Showing posts with label labor history. Show all posts
Showing posts with label labor history. Show all posts

Wednesday, June 13, 2018

In Memory of Peter Lenihan


I looked everywhere for Peter F. Lenihan, a widely admired labor organizer for the International Brotherhood of Electrical Workers.   

The problem was that his name was misspelled in an old issue of the Union Telephone Operator, the trade journal for the telephone operators union.  But it was spelled correctly in the notice of his death.

In 1912, the IBEW sent Peter to Boston to work with a group of women operators who wanted to strike against the New England Bell Telephone Company.  Ultimately he recommended that they focus on forming a local – the Boston Telephone Operators Union – and try to negotiate with the company.

Years later, they remembered his patience, energy, and wisdom.

“Girls,” he told them, “there are only twenty-five of you now, remember you will not always remain this number, you will increase and in less than one year you will be the most progressive Local Union in Boston if not in the Brotherhood.”

Not striking but appealing to the public;
Seattle, 1916

Peter, a shop electrician, probably became active in the union during the late nineteenth century as the labor movement expanded in response to greater industrialization.  The IBEW was founded in 1891 and represented linemen, cable slicers, fixture hangers, trimmers, switchboard men and shop men.  

From sweatshops to meat processing plants, inhumane, unfair treatment and vile working conditions led to labor unrest.  Unions organized aggressively, and often failed.  

Some of the most famous incidents of labor strife occurred during the years surrounding the Panic of 1893, which was triggered by a credit shortage and awakened American workers to the prospect of long-term unemployment. 

The 1892 strike at the Carnegie-owned Homestead Steel Works culminated in death and defeat for the steelworkers. 

In 1894, 100,000 unemployed men led by a progressive-minded businessman named Jacob Coxey marched from Ohio to Washington, D. C.  They asked the U.S. government to provide jobs by investing in the nation’s poorly maintained roads, to no avail. 

Also in 1894, the American Railway Union struck against the Pullman Company.  President Cleveland ordered the army to break the strike and 90 workers were killed or injured.     


The Industrial Workers of the World
("Wobblies") was founded in 1905 with the
goal of being "one big union."

Brother Lenihan, as his colleagues might have called him, found a place in the middle of the action, working behind the scenes.  With a wife, Martha, and four young daughters at home in the Bronx, he tried not to put himself in harm’s way. 

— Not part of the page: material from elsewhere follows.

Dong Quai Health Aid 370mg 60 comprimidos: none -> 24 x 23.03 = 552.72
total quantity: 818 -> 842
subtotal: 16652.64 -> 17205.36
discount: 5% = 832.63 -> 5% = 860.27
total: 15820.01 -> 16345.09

When Peter arrived in Boston in April 1912, he found a list of grievances typical of its time:  excessive hours, low wages, unpaid overtime, petty penalties, no break time, and the company’s use of the dreaded “split trick,” as the split shift was known.  It forced employees to work two shifts per day with no guarantee of a stretch of consecutive hours.  The extra commuting time inflicted stress and exhaustion.

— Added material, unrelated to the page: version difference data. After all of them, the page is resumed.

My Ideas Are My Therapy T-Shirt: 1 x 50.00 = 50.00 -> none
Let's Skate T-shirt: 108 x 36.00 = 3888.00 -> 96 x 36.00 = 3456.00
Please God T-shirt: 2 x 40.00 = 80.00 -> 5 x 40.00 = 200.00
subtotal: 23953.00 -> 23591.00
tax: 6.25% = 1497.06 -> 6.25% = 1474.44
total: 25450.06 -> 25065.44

Everyone knew the conditions were bad.  In 1909, Congress had asked the Bureau of Labor to investigate the conduct of telephone companies.  The survey covered 34 Bell Telephone companies and nine AT&T companies nationwide.  Among the many problems cited were poor ventilation, the spread of tuberculosis through receivers and transmitters, eye strain related to flashing switchboard lights, ear strain related to buzzing and the callers’ poor enunciation, and verbal abuse from supervisors and callers alike.  Recent scholarship points to sexual abuse, as well.

While Peter always represented the IBEW, he also worked closely with the Women’s Trade Union League, founded in Boston in 1903.  The WTUL formed in response to the marginalization of working women; the nation’s largest union, the American Federation of Labor, focused on white men.

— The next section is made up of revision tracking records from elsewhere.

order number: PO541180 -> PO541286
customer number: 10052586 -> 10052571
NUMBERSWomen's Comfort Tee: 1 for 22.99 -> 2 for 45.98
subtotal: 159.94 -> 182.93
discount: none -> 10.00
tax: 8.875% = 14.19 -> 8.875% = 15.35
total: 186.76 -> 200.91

Jane Addams, founder of Chicago’s Hull House, and Emily Greene Balch, a peace and labor activist who taught sociology at Wellesley College, were among the WTUL’s first officers.  Professor Balch, who would receive the Nobel Peace Prize in 1946, actually went into the field to interview telephone operators, needle workers and other factory women.    

Wellesley College, June 1912: Boston Union Telephone
Operators at an outing organized by Peter Lenihan
  
Perhaps it was Emily Greene Balch who urged Peter to organize an “outing” for the Boston telephone operators in June 1912.  What better place to spend the day than on Wellesley’s beautiful campus?    

Eventually Peter returned to New York.  In 1913 the Boston local struck with little success.  But the women roared back after the Great War, winning major concessions from Bell Telephone.

In 1914, Peter unexpectedly died at home at the age of 39.  In the Union Telephone Operator, his friends in Boston recalled his kindness and strategic thinking.  They wrote:   

The telephone operators always had a “friend in court” in Peter F. Lenihan, and his untimely death was a serious blow to those of us whose happy privilege it had been to work under his guidance.


Telephone operators at work, 1920

See post: 5/16/18
 
https://www.throughthehourglass.com/2018/06/in-memory-of-peter-lenihan.html

Wednesday, May 16, 2018

I'd Like to Place a Call

Bell Telephone used this idealized image of the telephone
operator in its publications; World War I era

In January 1921, a trade journal called the Union Telephone Operator made its debut.  It hit the ground running, Vol. 1, No. 1, with an editorial that surely provoked J. Edgar Hoover:

The trade unionist is interested in other things than shop conditions.  Every economic, political and social question attracts him.  This type of worker is not favored by anti-union employers, anti-union newspapers, anti-union business men, anti-union bankers and their political agents  . . .  Those interests want a slave class, not in name but in fact. 

Although the FBI would not be formally established for another few years, in 1921 Hoover was chief of the General Intelligence Division within President Warren Harding’s Department of Justice.  There he dedicated himself to rooting out radical political activity and oversaw the Palmer Raids, through which more than 500 foreign nationals were arrested and deported.

In light of the focus on “Reds” – Communists, Bolsheviks, anarchists and leftists – unions inevitably fell under scrutiny.

Agitate! Educate! Organize!  The goal of the new journal was to inspire telephone operators to demand better wages, better hours, and better working conditions.  The workers were largely women and had been since 1878 when the Boston Telephone Dispatch Company hired a woman named Emma Nutt.  The job appealed particularly to women who did not wish to work in manufacturing.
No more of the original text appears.